Tuesday, September 2, 2014

Where We Ought to Be

Inspirational song: We Belong (Pat Benatar)

I'm still waiting for that phone call that says the kid arrived at her new apartment. When last we spoke, she was zooming up on the town where she went to high school, still a few hours away from her destination. She pondered stopping at a gas station in the desert that was a couple blocks from her school, but decided she wasn't returning to relive high school, and besides, she didn't need to see the campus she always thought looked like a minimum-security prison. I agreed at the time we lived there, that it definitely lacked architectural charm. From the first time we took her out there to live, when she was about eleven years old, she has had a bond with the state that I never could manage for myself. In sixth grade, she swore to me that this was where she belonged, and when we moved to Oklahoma soon after, to the town where she was born, she told me it just didn't speak to her like California did. I thought the harshness of our next trip west, in the brutal high desert, would have cured her of the love of the state, but I underestimated how deeply it ran in her blood. I never want to live down there again, but it's where my girl says she wants to be. I have to respect that. And I guess I need to think of things I want to do when we go visit. There are always the Central Coast wineries. They were nice.

Up until the last few months, I thought that I could convince the man that we had a good thing going with our Park, and there was no reason to leave it if we had an opportunity to stay. I really feel like I fit in here, like I speak the language. And other than those really miserable six weeks or so from late July to Labor Day, I enjoy the humidity and the sun. But the man simply hasn't gotten to live here like I have. I know he worked here, but he really didn't get to live. I wanted him to take some time and discover how wonderful this place is when he gets back from his work abroad. I don't have a lot of faith that I will succeed. His job has been difficult, with long hours and changing conditions. He's been separated from his family and his reality by more than just miles. The poor man is flat out used up right now. He needs a vacation. He needs several vacations. He needs a little time to remember how to be a kid again. Right now, he's developing a misanthropic streak that just doesn't fit his true self. He wants to pack us up and run off into the deep mountains, far away from neighbors and farther away from anything that resembles a city. And while I am perfectly happy to give him some time to reconnect with the mountains where he belongs (belongs in the same sense his daughter was meant to be a Cali girl), I am not about to set up a permanent house in the remote woods, where we live for the rest of our lives with only each other for company. That's just asking for trouble. I need to be closer to town than that.

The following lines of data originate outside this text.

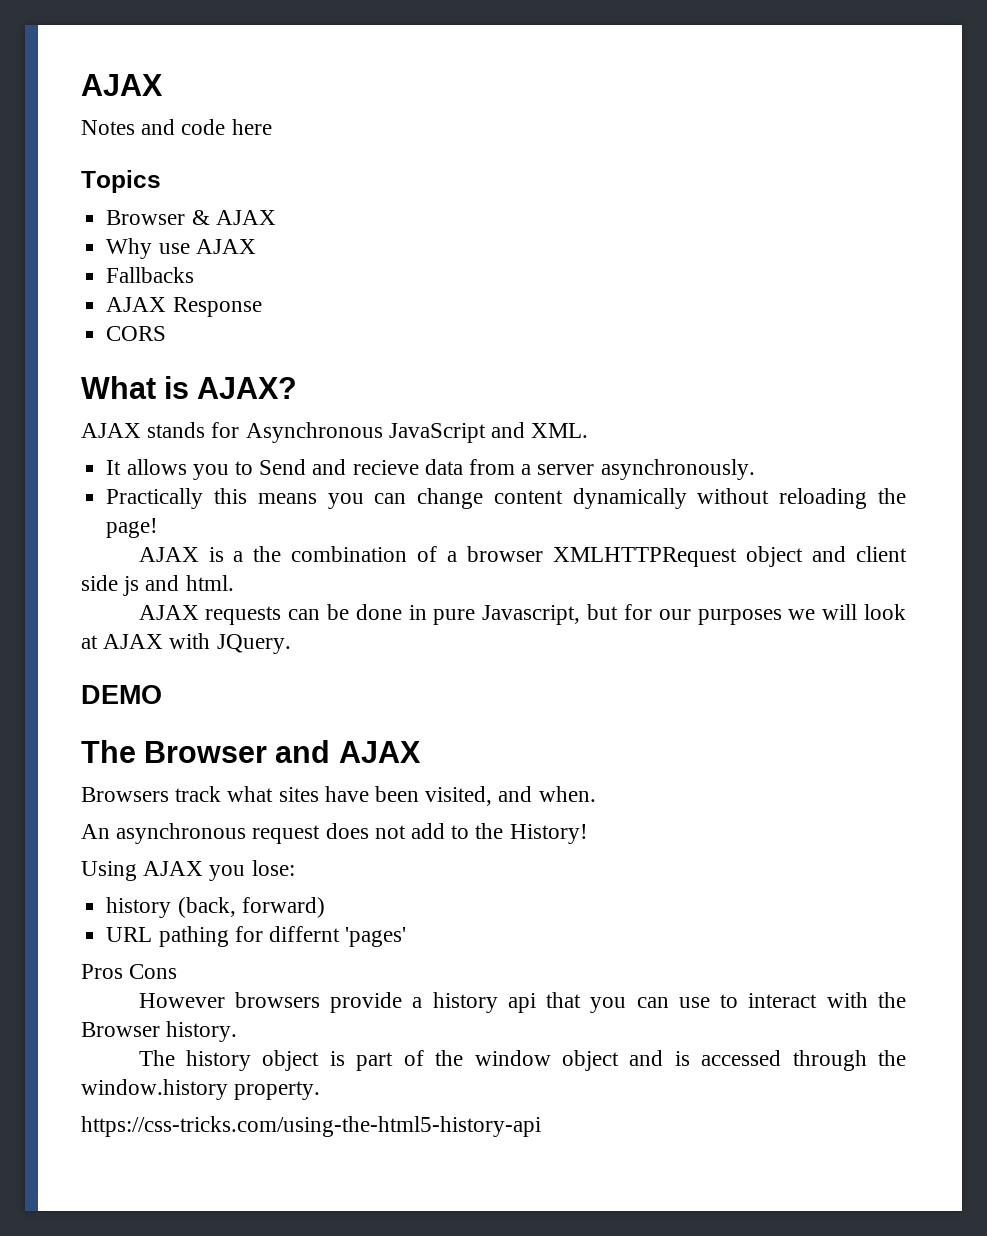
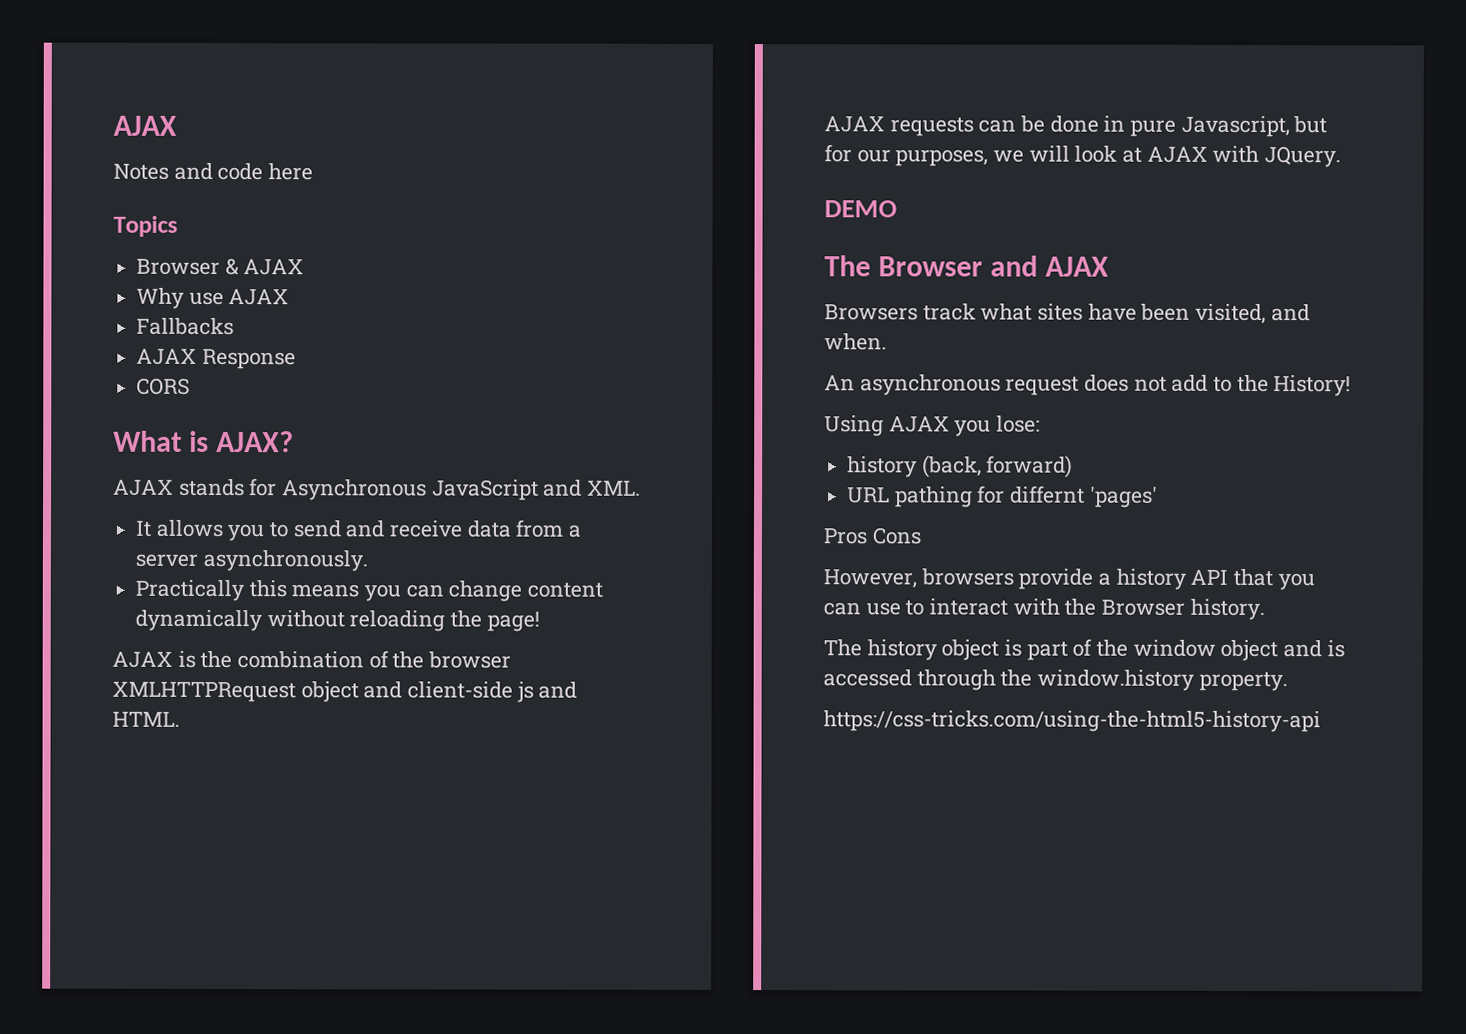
[259,459,419,475] Send and recieve -> [292,520,463,538] send and receive
[233,551,244,562] a -> (196, 659) none
[447,551,458,562] a -> [392,651,425,669] the
[856,546,907,562] [81,575,118,591] client side -> [407,681,514,699] client-side
[185,575,234,591] html. -> [112,711,180,727] HTML.
[697,609,782,625] purposes -> [895,149,989,167] purposes,
[138,993,225,1008] However -> [823,569,917,589] However,
[507,993,536,1013] api -> [1190,569,1229,585] API

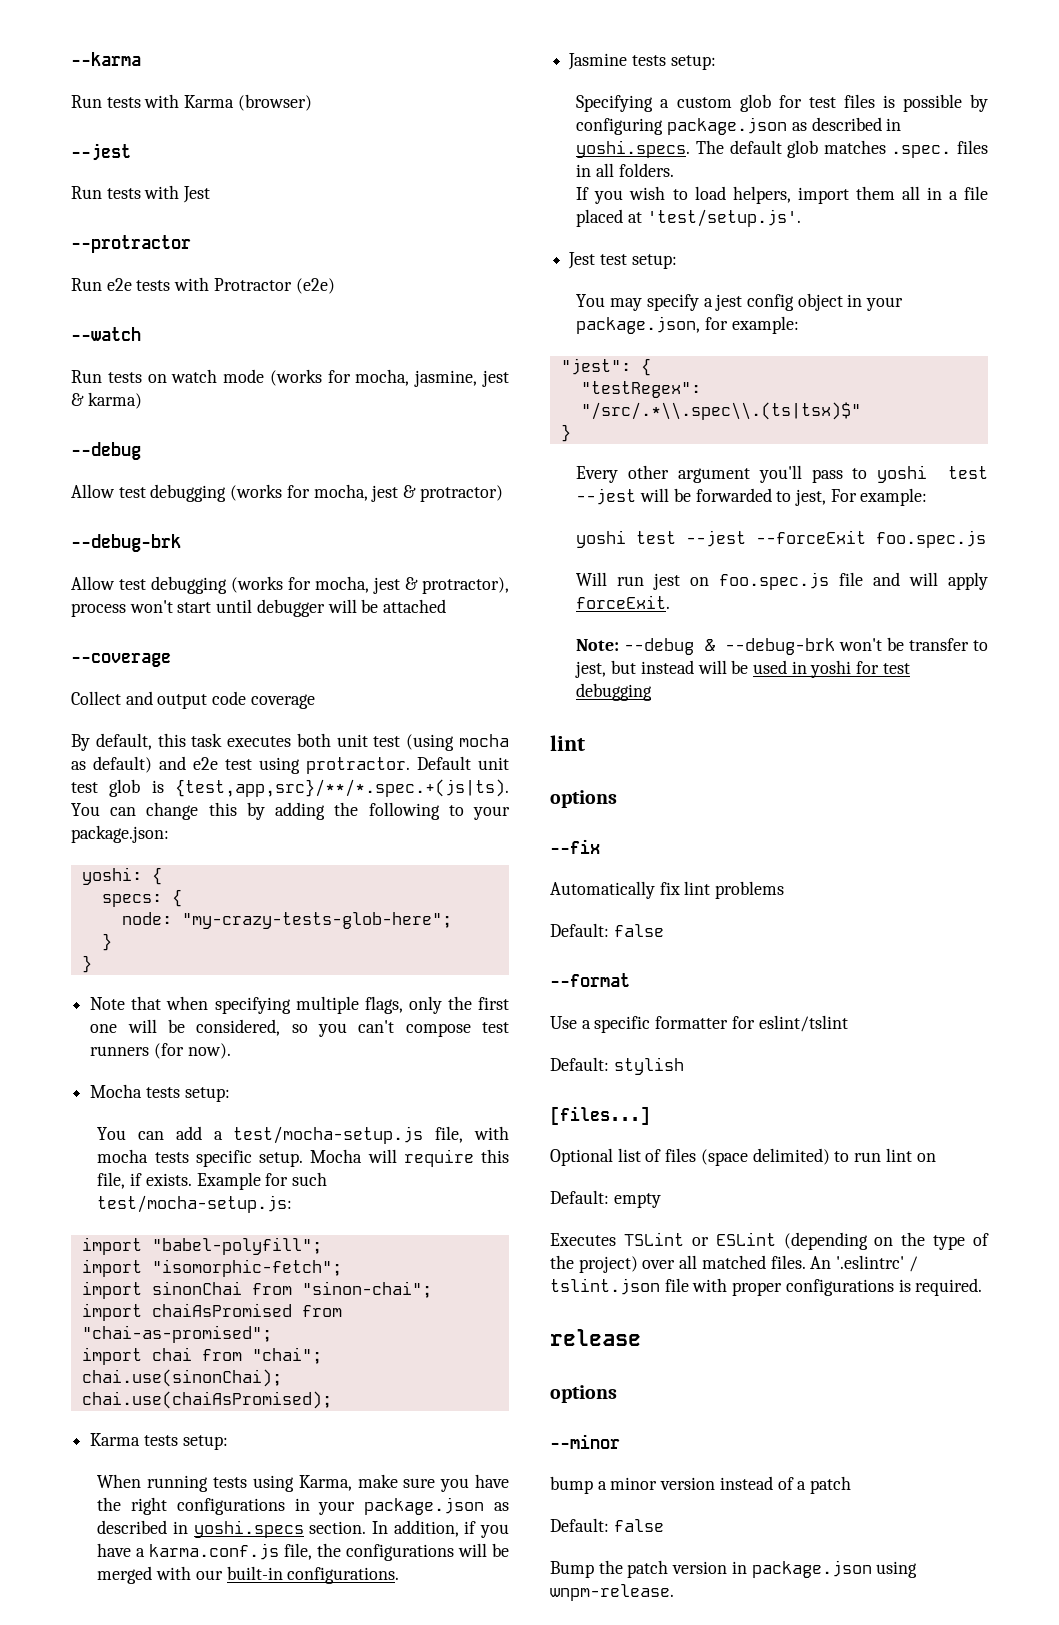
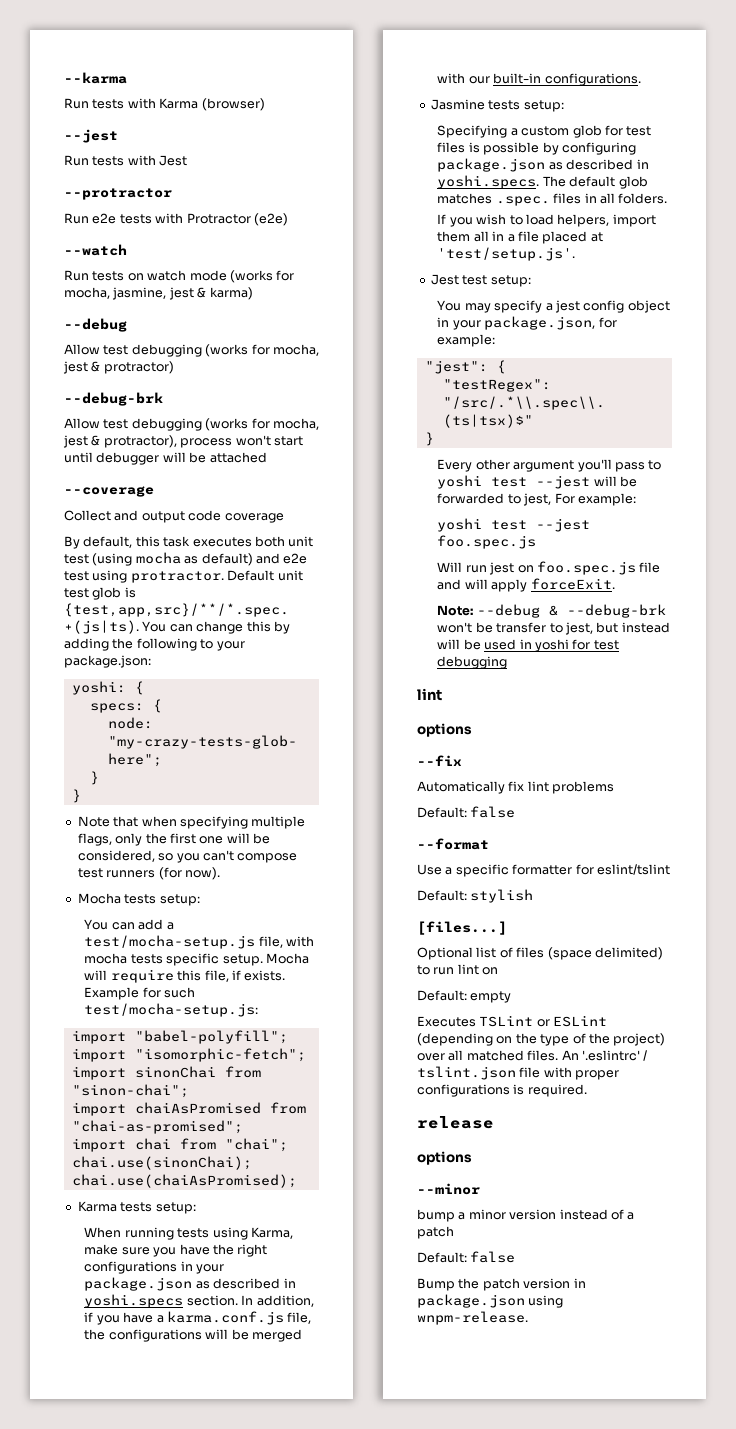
[756,530,867,544] --forceExit -> (591, 525) none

In our frequent conversations that consist of emails of nothing but Zillow links, we both kind of stumbled on one that I keep going back to. I think the reason he noticed it was he thought it was funny that the Google satellite image plainly shows that someone mowed a giant peace sign in the farmland up for sale. For me, it seems like the perfect building site. It is a little flatter than I expected to find there, but it is exactly in the location I wanted. It's rural, but it is no more than a ten minute drive in any direction to the outskirts of several perfectly lovely communities. I "drove" around it on Google a couple times over the last week, and today I found that the street view goes farther into it than I had realized. I got a chance to see some of the neighboring places, and I found older farmhouses that were very down to earth and unpretentious. I said out loud, to my computer, "These are our people. We belong there." Now I'm absolutely smitten by this location. I need to take a trip out soon, and see what the place feels like in person. I've been fooled by internet listings before. Boy, have I been fooled. I will never buy a home or a piece of land sight unseen, but I have a good feeling about this one. I really do.